What to do: Drop the images. Copy every line below character for character.

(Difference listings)
—————
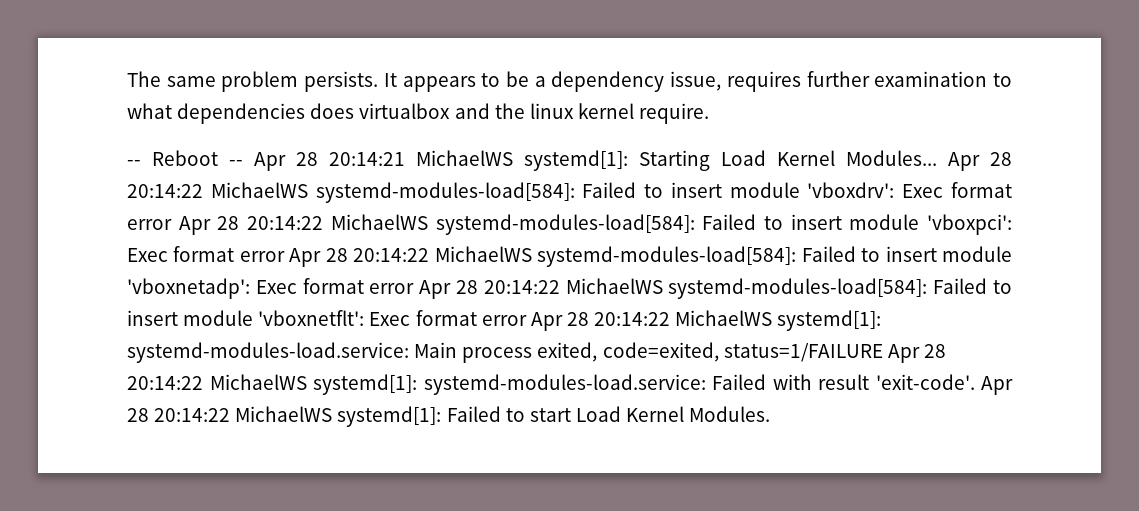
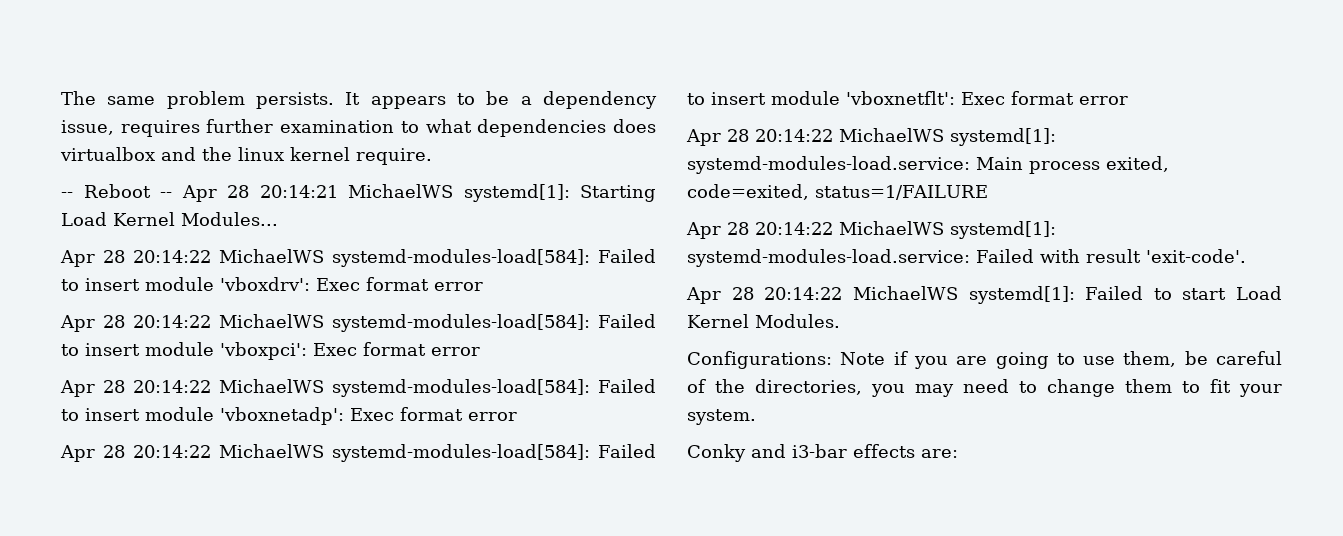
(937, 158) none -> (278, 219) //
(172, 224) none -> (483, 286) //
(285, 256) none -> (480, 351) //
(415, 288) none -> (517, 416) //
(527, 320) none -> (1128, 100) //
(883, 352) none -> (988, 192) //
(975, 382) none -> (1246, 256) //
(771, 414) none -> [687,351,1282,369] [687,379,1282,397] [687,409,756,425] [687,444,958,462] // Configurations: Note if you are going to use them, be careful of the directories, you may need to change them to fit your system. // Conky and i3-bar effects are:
—————
Task answer:
(937, 158) none -> (278, 219) //
(172, 224) none -> (483, 286) //
(285, 256) none -> (480, 351) //
(415, 288) none -> (517, 416) //
(527, 320) none -> (1128, 100) //
(883, 352) none -> (988, 192) //
(975, 382) none -> (1246, 256) //
(771, 414) none -> [687,351,1282,369] [687,379,1282,397] [687,409,756,425] [687,444,958,462] // Configurations: Note if you are going to use them, be careful of the directories, you may need to change them to fit your system. // Conky and i3-bar effects are:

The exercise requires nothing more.